* **Work request**
Would you give again, exactly as written, the lines from the opening of the records to the line with "- Introduction to Matlab (2011 -- 2013)", that line included and pictures excluded?

* **Data extracts**

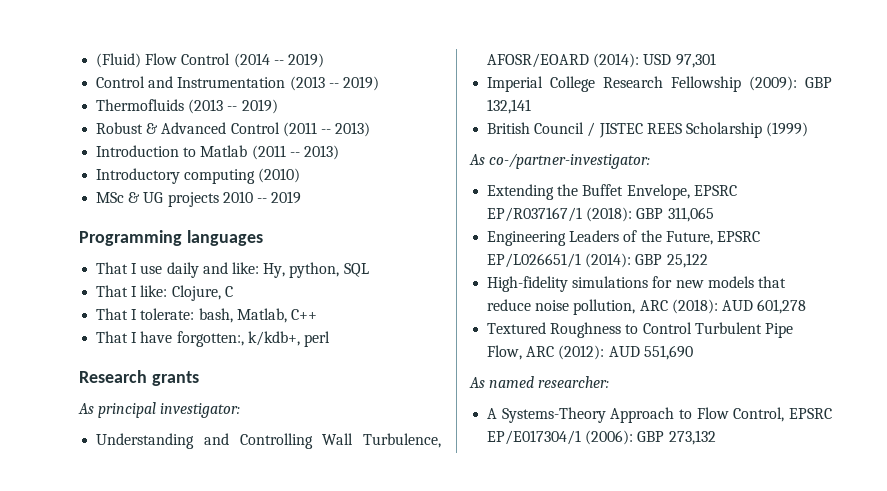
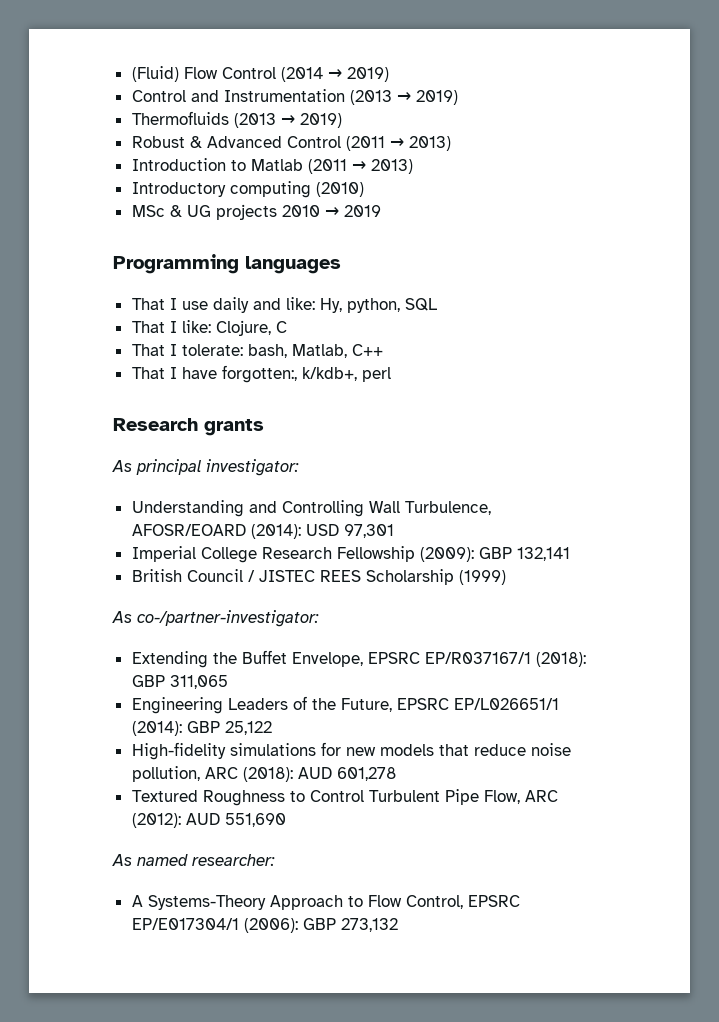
- (Fluid) Flow Control (2014 -- 2019)
+ (Fluid) Flow Control (2014 → 2019)
- Control and Instrumentation (2013 -- 2019)
+ Control and Instrumentation (2013 → 2019)
- Thermofluids (2013 -- 2019)
+ Thermofluids (2013 → 2019)
- Robust & Advanced Control (2011 -- 2013)
+ Robust & Advanced Control (2011 → 2013)
- Introduction to Matlab (2011 -- 2013)
+ Introduction to Matlab (2011 → 2013)
- MSc & UG projects 2010 -- 2019
+ MSc & UG projects 2010 → 2019

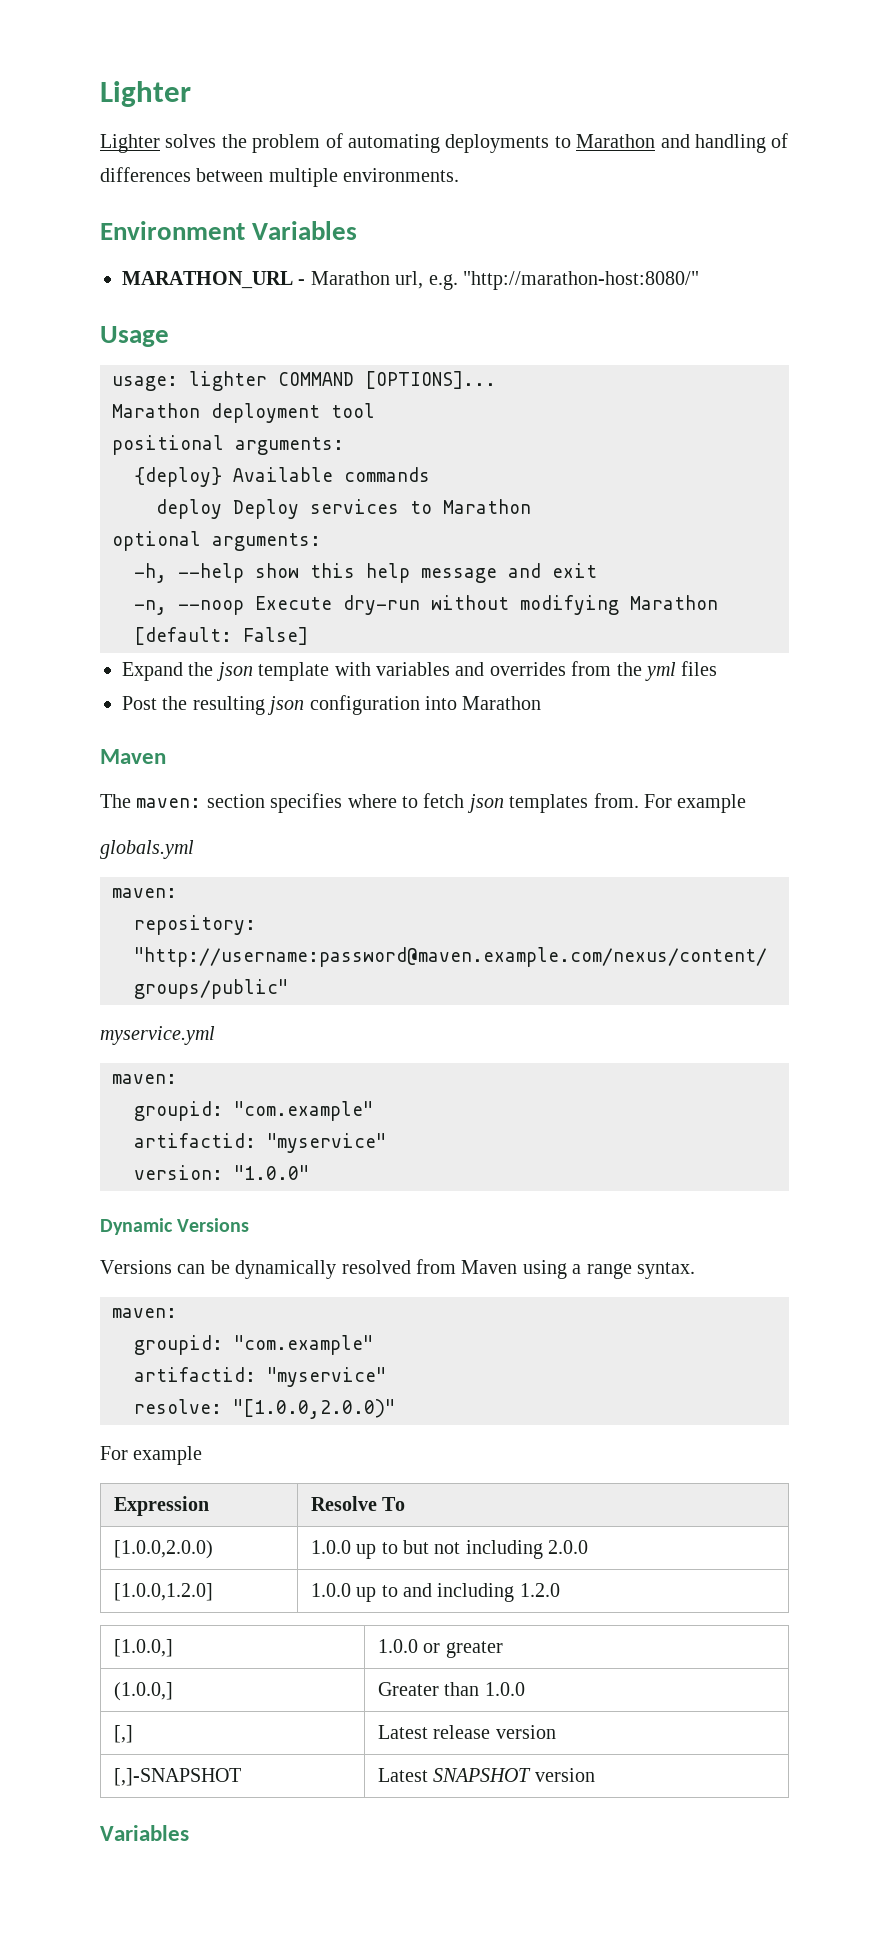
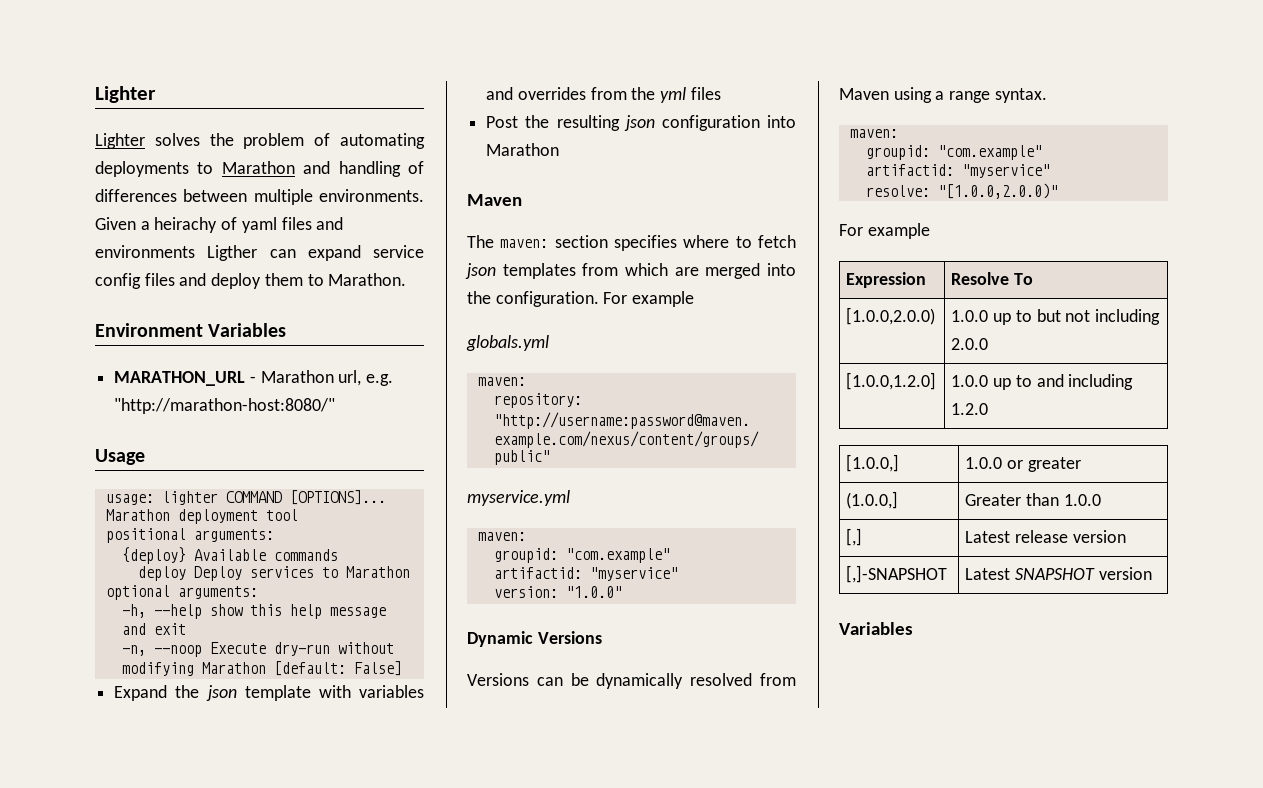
+ Given a heirachy of yaml files and environments Ligther can expand service config files and deploy them to Marathon.
- The maven: section specifies where to fetch json templates from.
+ The maven: section specifies where to fetch json templates from which are merged into the configuration.

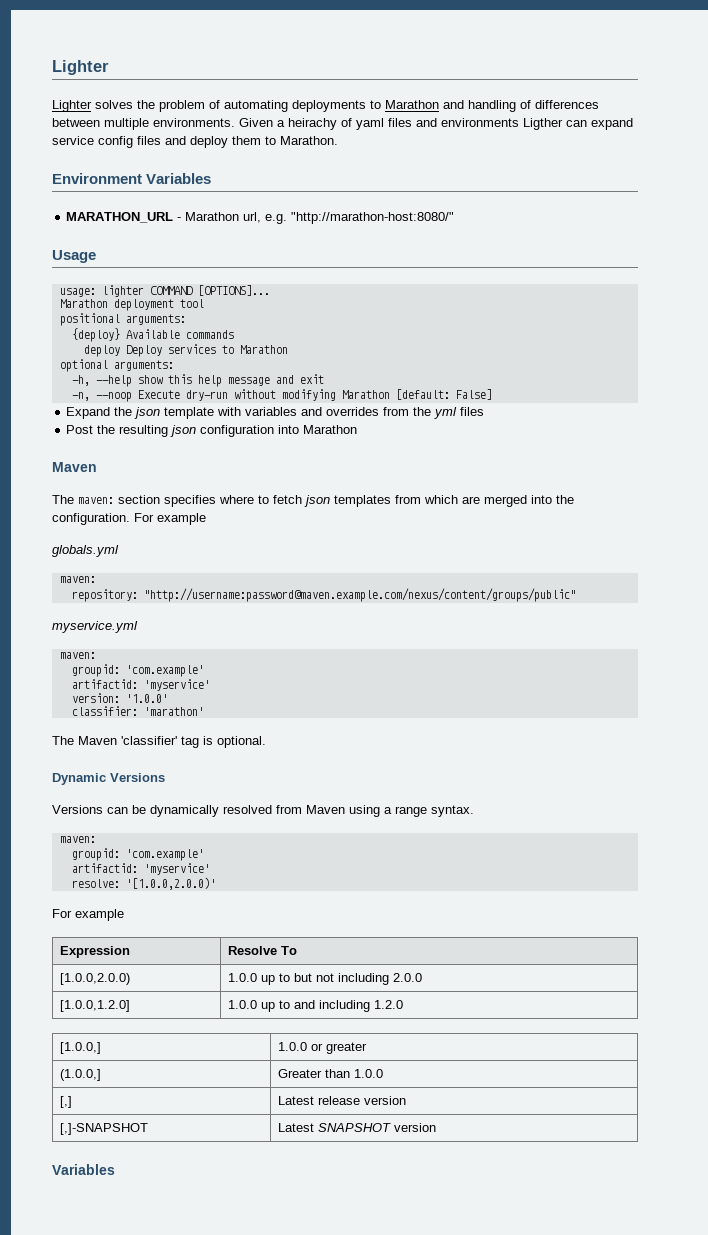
  myservice.yml
  maven:
- groupid: "com.example"
- artifactid: "myservice"
+ groupid: 'com.example'
+ artifactid: 'myservice'
- version: "1.0.0"
+ version: '1.0.0'
+ classifier: 'marathon'
+ The Maven 'classifier' tag is optional.
  Versions can be dynamically resolved from Maven using a range syntax.
  maven:
- groupid: "com.example"
- artifactid: "myservice"
+ groupid: 'com.example'
+ artifactid: 'myservice'
- resolve: "[1.0.0,2.0.0)"
+ resolve: '[1.0.0,2.0.0)'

* **Response area**
- (Fluid) Flow Control (2014 -- 2019)
+ (Fluid) Flow Control (2014 → 2019)
- Control and Instrumentation (2013 -- 2019)
+ Control and Instrumentation (2013 → 2019)
- Thermofluids (2013 -- 2019)
+ Thermofluids (2013 → 2019)
- Robust & Advanced Control (2011 -- 2013)
+ Robust & Advanced Control (2011 → 2013)
- Introduction to Matlab (2011 -- 2013)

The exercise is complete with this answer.